April 2006: It emerges that there is a serious problem in the Home Office. The Prime Minister expresses his full confidence in his Home Secretary.
May 2006: Prime Minister sacks the Home Secretary and replaces him with a tabloid friendly trouble shooter in a blaze of publicity. Said trouble shooter abdicates all responsibility for his new role by claiming his department is “not fit for the purpose”.
June 2006 to December 2006: Mutterings from the Home Secretary about sackings and restructuring hide the fact that not a tremendous amount is actually being done in the Home Office to solve any of the problems.
January 2007: Another crisis, owing to Home Office incompetence, rears its’ ugly head. The Home Secretary holds urgent crisis meetings in the hope tht it looks like he is actually doing something. The government is faced with a choice – invest time and money in sorting our the Home Office, or going for some sort of gimmick like splitting up the Home Office and hoping that no-one realises dividing the Home Office actually does nothing to help the immediate problems and as such is just a colossal waste of time. And what do Nu Labour do? Go for the expensive gimmick.

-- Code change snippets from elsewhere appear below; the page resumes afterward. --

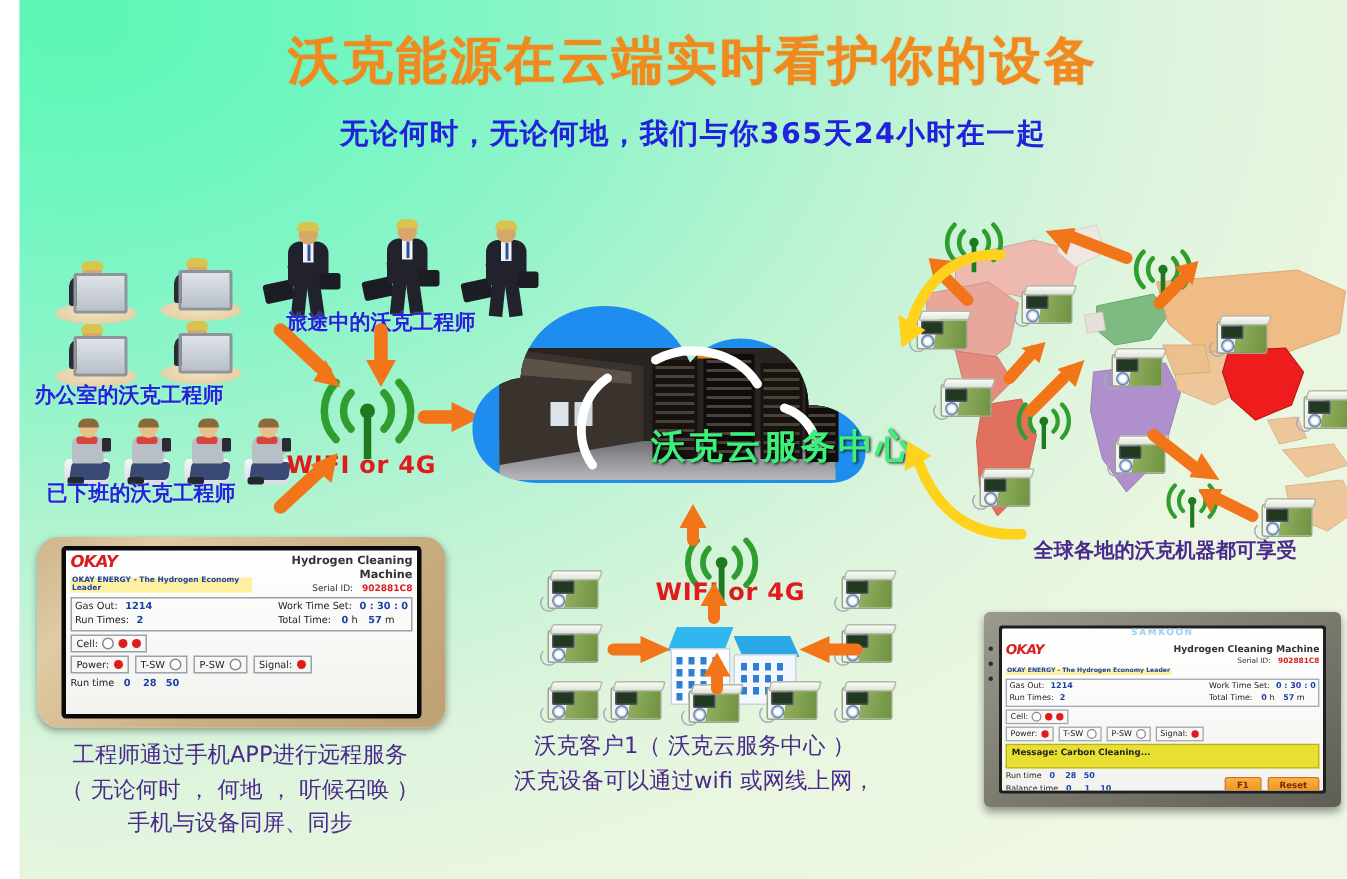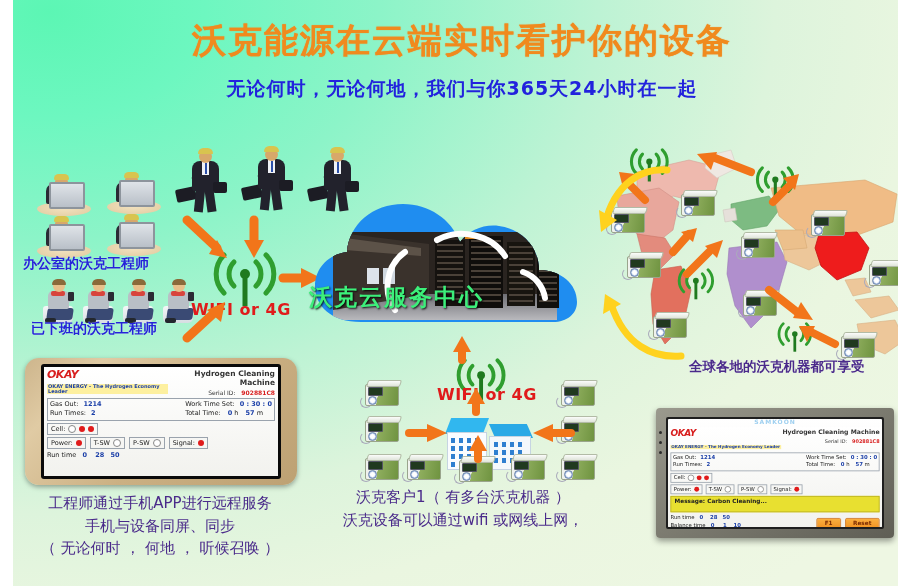--- a/index.html
+++ b/index.html
@@ -78,21 +78,21 @@
   .wifi svg{display:block;}
 
   
   .arw{position:absolute;}
   .arw svg{display:block;overflow:visible;}
 
   
   .cloud-wrap{position:absolute;left:296px;top:198px;width:300px;height:150px;}
   .cloud-svg{position:absolute;inset:0;}
   .cloud-text{
-    position:absolute;left:0;right:0;top:84px;text-align:left;
+    position:absolute;left:0;right:0;top:84px;text-align:right;
     font-size:23px;font-weight:bold;color:#3cf07a;letter-spacing:2px;
     text-shadow:1px 1px 2px rgba(0,0,0,.85);white-space:nowrap;
   }
 
   
   .phone{
     position:absolute;left:12px;top:358px;width:272px;height:127px;
     border-radius:14px;
     background:linear-gradient(135deg,#cdb58c 0%,#e0cba4 20%,#cbb083 55%,#bda173 100%);
     box-shadow:0 2px 5px rgba(0,0,0,.35);
@@ -255,20 +255,21 @@
       <div class="t-legL"></div>
         <div class="t-legR"></div>
       <div class="t-body"></div>
         <div class="t-shirt"></div>
         <div class="t-tie"></div>
       <div class="t-head"></div>
         <div class="t-hair"></div>
         <div class="t-bag"></div>
     </div>
   </div>
+  <div class="lbl lbl-blue" style="left:178px;top:206px;">旅途中的沃克工程师</div>
 
   <div>
     <div class="sitter" style="left:26px;top:280px;">
       <div class="s-seat"></div>
         <div class="s-legs"></div>
         <div class="s-shoe"></div>
       <div class="s-torso"></div>
         <div class="s-scarf"></div>
         <div class="s-arm"></div>
       <div class="s-phone"></div>
@@ -953,23 +954,23 @@
               <div class="hmi-btn">Reset</div>
             </div>
           </div>
         </div>
       </div>
     </div>
   </div>
 
   <div style="position:absolute;left:2px;top:492px;width:290px;">
     <span class="cap-line lbl-purple">工程师通过手机APP进行远程服务</span>
+    <span class="cap-line lbl-purple">（ 无论何时 ， 何地 ， 听候召唤 ）</span>
     <span class="cap-line lbl-purple">手机与设备同屏、同步</span>
-    <span class="cap-line lbl-purple">（ 无论何时 ， 何地 ， 听候召唤 ）</span>
   </div>
 
   <div style="position:absolute;left:280px;top:486px;width:340px;">
-    <span class="cap-line lbl-purple">沃克客户1（ 有多台沃克机器 ）</span>
+    <span class="cap-line lbl-purple">沃克客户1（ 沃克云服务中心 ）</span>
     <span class="cap-line lbl-purple">沃克设备可以通过wifi 或网线上网，</span>
   </div>
 
 
 </div>
 
 </body></html>

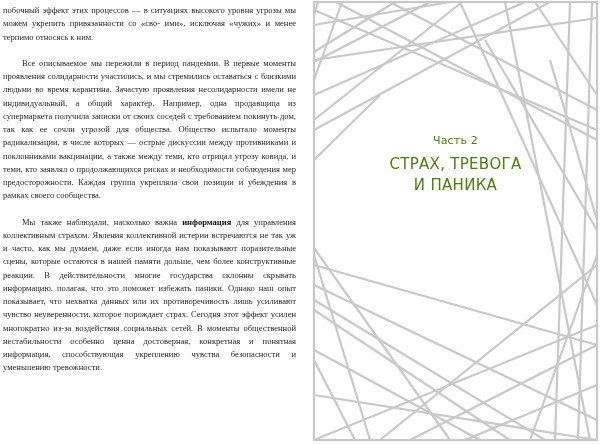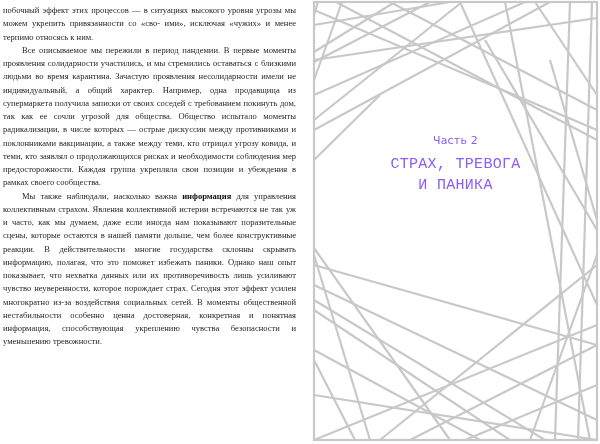--- a/index.html
+++ b/index.html
@@ -9,35 +9,34 @@
     .left-page {
       position: absolute; left: 0; top: 0; width: 300px; height: 444px;
     }
     .body-text {
       position: absolute; left: 3px; top: 4px; width: 293px;
       font-family: "Liberation Serif", "DejaVu Serif", serif;
       font-size: 8.55px; line-height: 13.25px; color: #262626;
       text-align: justify; hyphens: manual;
     }
     .body-text p { margin: 0; }
-    .body-text p.indent { text-indent: 19px; }
+    .body-text p.indent { text-indent: 19px; margin-top: 13px; }
     .body-text b { font-weight: bold; color: #111; }
     .right-page {
       position: absolute; left: 300px; top: 0; width: 300px; height: 444px;
     }
     .pattern { position: absolute; left: 0; top: 0; }
     .chapter {
       position: absolute; left: 13px; top: 133px; width: 285px; text-align: center;
-      font-family: "DejaVu Sans", "Liberation Sans", sans-serif; color: #8b5cf6;
+      font-family: "DejaVu Sans", "Liberation Sans", sans-serif; color: #4d7c0f;
     }
     .part-label { font-size: 11px; line-height: 16px; letter-spacing: 0.2px; }
     .part-title {
       margin-top: 5px; font-size: 15px; line-height: 21px; letter-spacing: 0.3px;
       white-space: pre-line;
-      font-family: Liberation Mono, monospace;
     }
   </style>
 </head>
 <body>
 
 <div class="left-page">
   <div class="body-text">
     <p>
       <span>побочный эффект этих процессов — в ситуациях высокого уровня угрозы мы можем укрепить привязанности со «сво-</span>
       <span>ими», исключая «чужих» и менее терпимо относясь к ним.</span>

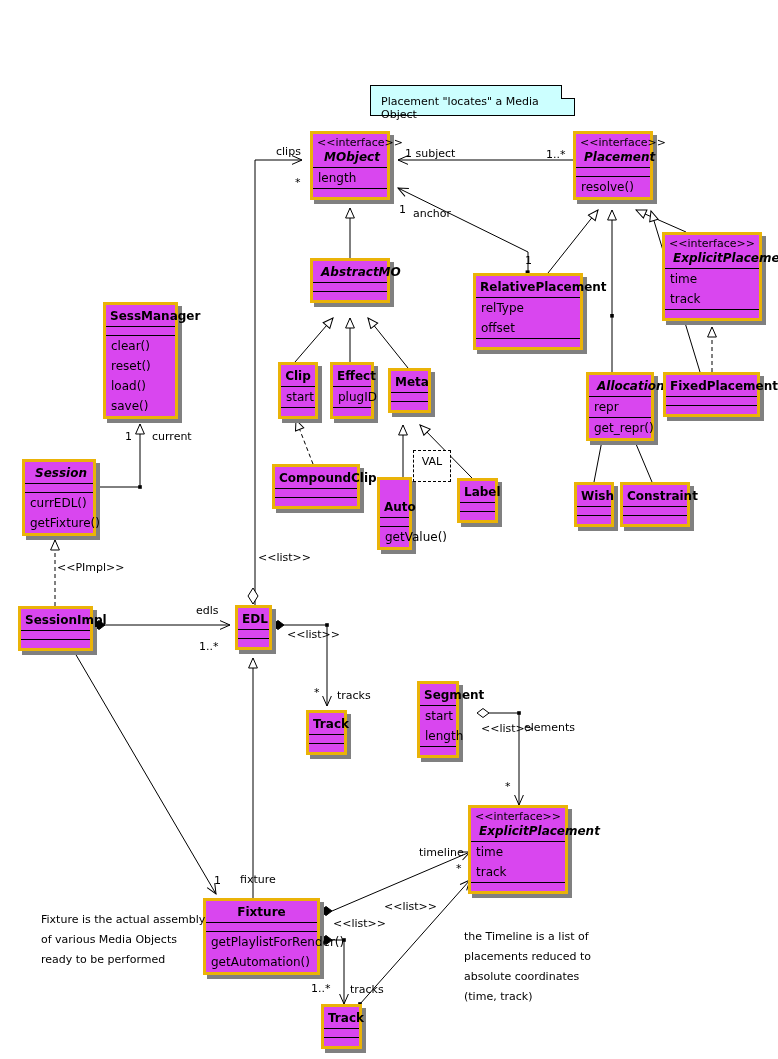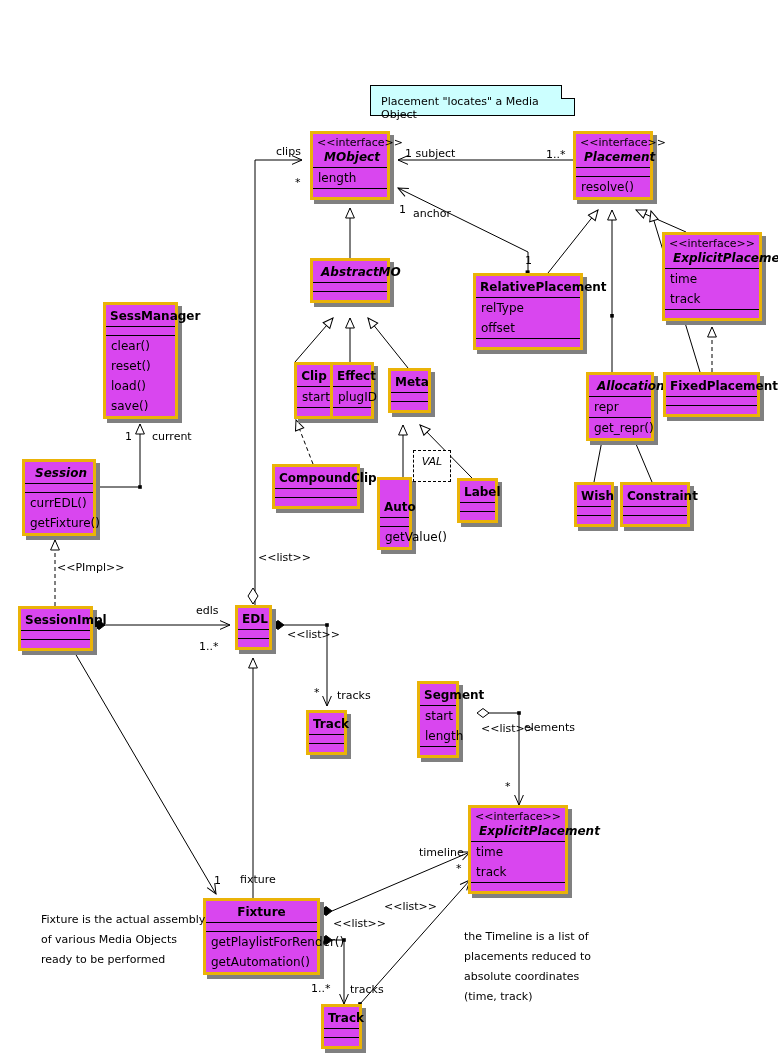--- a/index.html
+++ b/index.html
@@ -26,21 +26,21 @@
        background:#ffffff;border-left:1px solid #000;border-bottom:1px solid #000;
        transform-origin:top right;}
 
   
   .txt{position:absolute;font-size:11px;color:#000;line-height:20px;white-space:pre;}
   .lbl{position:absolute;font-size:11px;color:#000;white-space:nowrap;}
   .lbl.u{}
 
   
   .valtag{position:absolute;border:1px dashed #000;background:#ffffff;
-          font-size:11px;text-align:center;line-height:22px;box-sizing:border-box;font-style:italic;}
+          font-size:11px;text-align:center;line-height:22px;box-sizing:border-box;}
 </style>
 </head>
 <body>
 
 <div id="canvas">
 
   <svg class="wires" viewBox="0 0 778 1059" xmlns="http://www.w3.org/2000/svg">
     <defs>
       <marker id="oarrow" markerWidth="14" markerHeight="14" refX="11" refY="5" orient="auto" markerUnits="userSpaceOnUse">
         <path d="M11,5 L1,0.6 L1,9.4 Z" fill="#fff" stroke="#000" stroke-width="1"></path>
@@ -179,21 +179,21 @@
 
   <div class="cls ctr" style="left:473px;top:273px;width:110px;">
     <div class="nm">RelativePlacement</div>
     <div class="sec">
       <div class="attr">relType</div>
       <div class="attr">offset</div>
     </div>
     <div class="sec empty"></div>
   </div>
 
-  <div class="cls ctr" style="left:278px;top:362px;width:40px;margin-left:16px;">
+  <div class="cls ctr" style="left:278px;top:362px;width:40px;">
     <div class="nm">Clip</div>
     <div class="sec">
         <div class="attr">start</div>
       </div>
     <div class="sec empty"></div>
   </div>
 
   <div class="cls ctr" style="left:330px;top:362px;width:44px;">
     <div class="nm">Effect</div>
     <div class="sec">

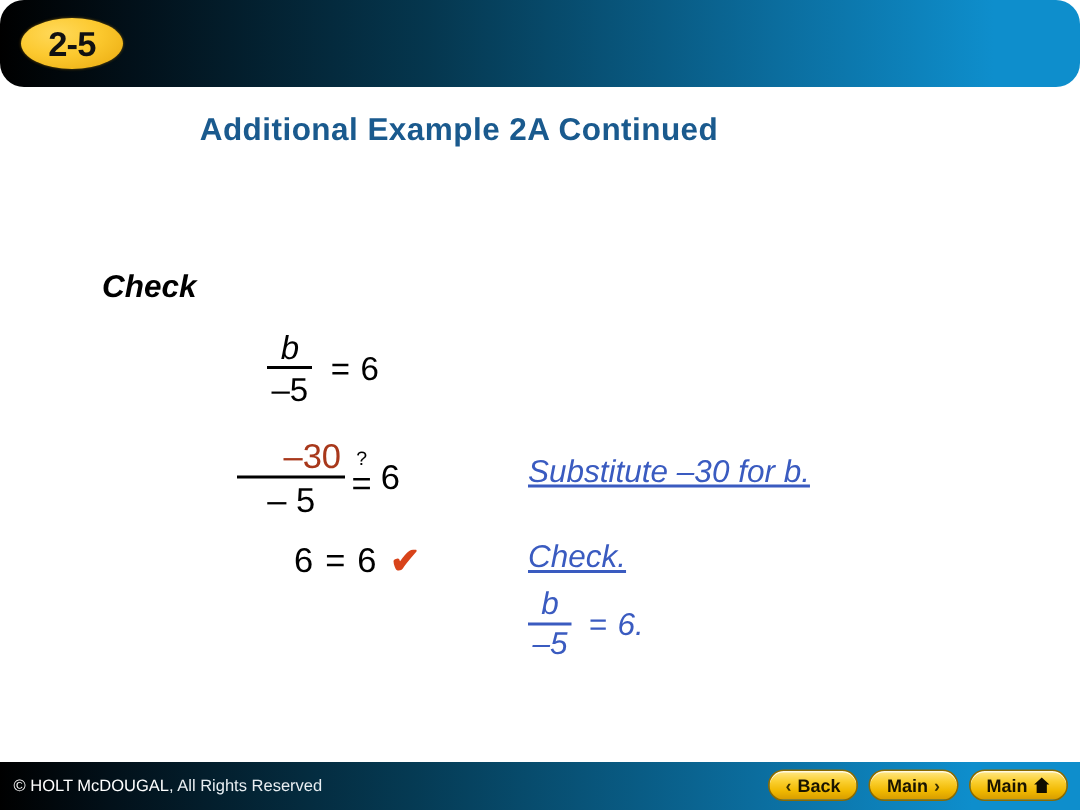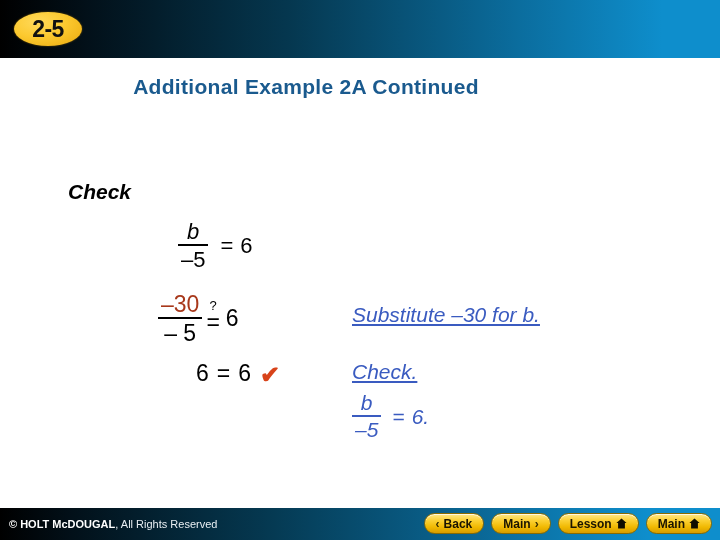--- a/index.html
+++ b/index.html
@@ -16,20 +16,21 @@
   }
 
   
   #header {
     position: absolute;
     left: 0; top: 0;
     width: 720px; height: 58px;
     background: linear-gradient(to right, #000000 0%, #021019 12%, #05374f 40%, #0b6d9e 72%, #0e8ecc 92%, #0e8ecc 100%);
     display: flex;
     align-items: center;
+    border-radius: 16px;
   }
   #badge {
     position: absolute;
     left: 14px; top: 12px;
     width: 68px; height: 34px;
     border-radius: 50%;
     background: radial-gradient(ellipse at 35% 30%, #ffd95a 0%, #fcc92f 45%, #e8a80d 100%);
     box-shadow: 0 0 2px #7a5700;
     display: flex;
     align-items: center;
@@ -111,21 +112,21 @@
   }
   #line1 .frac { font-size: 22px; }
   #line1 .eqsign { margin: 0 7px 0 12px; }
 
   
   #line2 {
     left: 158px; top: 292px;
     font-size: 23px;
     color: #000000;
   }
-  #line2 .num { color: #a8381b; }
+  #line2 .num { color: #a8381b; margin-left: 28px; }
   #line2 .eqwrap {
     display: inline-flex;
     flex-direction: column;
     align-items: center;
     margin: 0 6px 0 4px;
     position: relative;
     top: -2px;
   }
   #line2 .qmark {
     font-size: 13px;
@@ -186,21 +187,21 @@
     width: 720px; height: 32px;
     background: linear-gradient(to right, #000000 0%, #021019 10%, #053a53 38%, #0b6d9e 70%, #0e8ecc 90%, #0e8ecc 100%);
   }
   #copyright {
     position: absolute;
     left: 9px; top: 10px;
     font-size: 11px;
     color: #e8eef2;
     white-space: nowrap;
   }
-  #copyright b { font-weight: bold; color: #ffffff; }
+  #copyright b { font-weight: normal; color: #ffffff; }
   #nav-buttons {
     position: absolute;
     right: 8px; top: 5px;
     display: flex;
     gap: 7px;
     align-items: center;
   }
   .navbtn {
     display: flex;
     align-items: center;
@@ -289,28 +290,20 @@
     <div class="navbtn">
       <span class="chev">‹</span>
       <span>Back</span>
     </div>
 
     <div class="navbtn">
       <span>Main</span>
       <span class="chev">›</span>
     </div>
 
-    <div class="navbtn">
-      <span>Lesson</span>
-      <span class="home-icon">
-        <svg width="11" height="11" viewBox="0 0 11 11" aria-hidden="true">
-          <path d="M5.5 0.4 L10.6 5.0 L8.9 5.0 L8.9 10.6 L2.1 10.6 L2.1 5.0 L0.4 5.0 Z" fill="#100d00"></path>
-        </svg>
-      </span>
-    </div>
 
     <div class="navbtn">
       <span>Main</span>
       <span class="home-icon">
         <svg width="11" height="11" viewBox="0 0 11 11" aria-hidden="true">
           <path d="M5.5 0.4 L10.6 5.0 L8.9 5.0 L8.9 10.6 L2.1 10.6 L2.1 5.0 L0.4 5.0 Z" fill="#100d00"></path>
         </svg>
       </span>
     </div>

And that is what we are reduced to – government by gimmick. Nothing will get better in the long term because our leaders are obsessed by the short term. A responsible government would look calmly and soberly at the Home Office, and realise that solving the problems will require a lot of hard work and could take years. Our government sees a quick headline and the chance to make a lot of noise without actually achieving anything, so, of course, they jump at that opportunity.
It would be funny if it wasn’t so important.